Work to complete: Please restate each entry word for word and leave the pictures out.

Raw data:
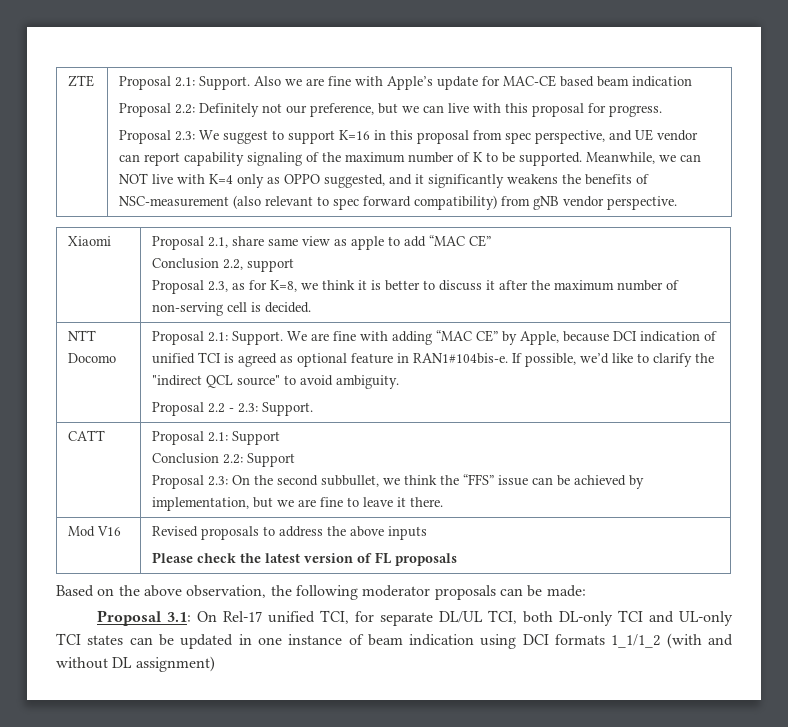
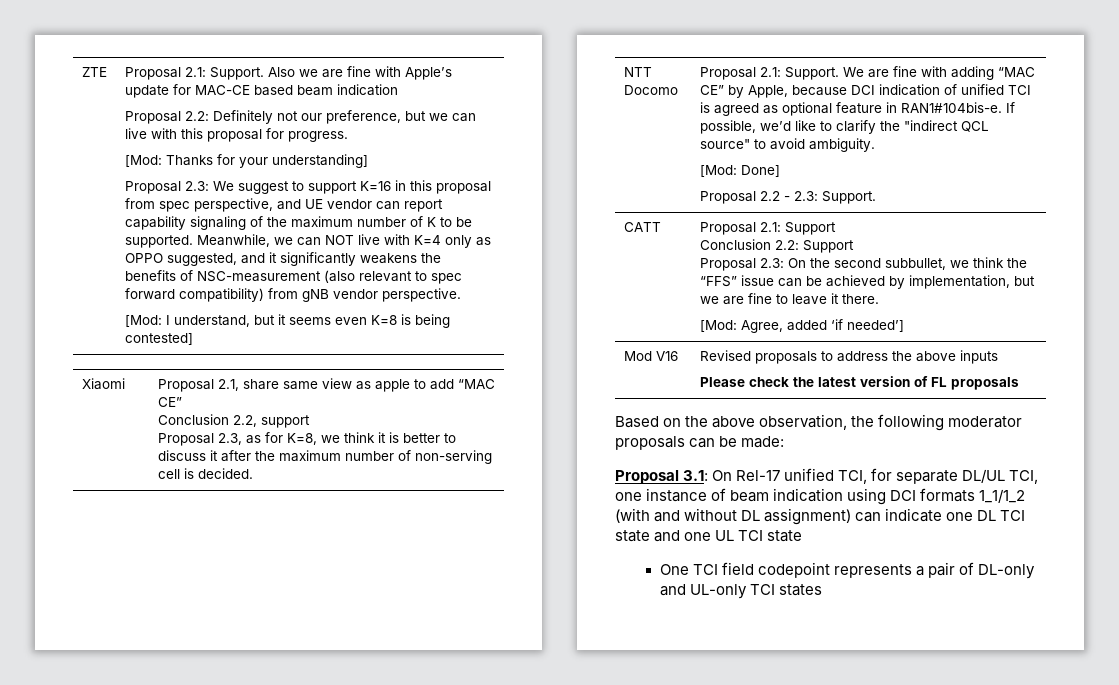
+ [Mod: Thanks for your understanding]
+ [Mod: I understand, but it seems even K=8 is being contested]
+ [Mod: Done]
  CATT | Proposal 2.1: Support
  Conclusion 2.2: Support
  Proposal 2.3: On the second subbullet, we think the “FFS” issue can be achieved by implementation, but we are fine to leave it there.
+ [Mod: Agree, added ‘if needed’]
- Proposal 3.1: On Rel-17 unified TCI, for separate DL/UL TCI, both DL-only TCI and UL-only TCI states can be updated in one instance of beam indication using DCI formats 1_1/1_2 (with and without DL assignment)
+ Proposal 3.1: On Rel-17 unified TCI, for separate DL/UL TCI, one instance of beam indication using DCI formats 1_1/1_2 (with and without DL assignment) can indicate one DL TCI state and one UL TCI state
+ One TCI field codepoint represents a pair of DL-only and UL-only TCI states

Task solution:
+ [Mod: Thanks for your understanding]
+ [Mod: I understand, but it seems even K=8 is being contested]
+ [Mod: Done]
  CATT | Proposal 2.1: Support
  Conclusion 2.2: Support
  Proposal 2.3: On the second subbullet, we think the “FFS” issue can be achieved by implementation, but we are fine to leave it there.
+ [Mod: Agree, added ‘if needed’]
- Proposal 3.1: On Rel-17 unified TCI, for separate DL/UL TCI, both DL-only TCI and UL-only TCI states can be updated in one instance of beam indication using DCI formats 1_1/1_2 (with and without DL assignment)
+ Proposal 3.1: On Rel-17 unified TCI, for separate DL/UL TCI, one instance of beam indication using DCI formats 1_1/1_2 (with and without DL assignment) can indicate one DL TCI state and one UL TCI state
+ One TCI field codepoint represents a pair of DL-only and UL-only TCI states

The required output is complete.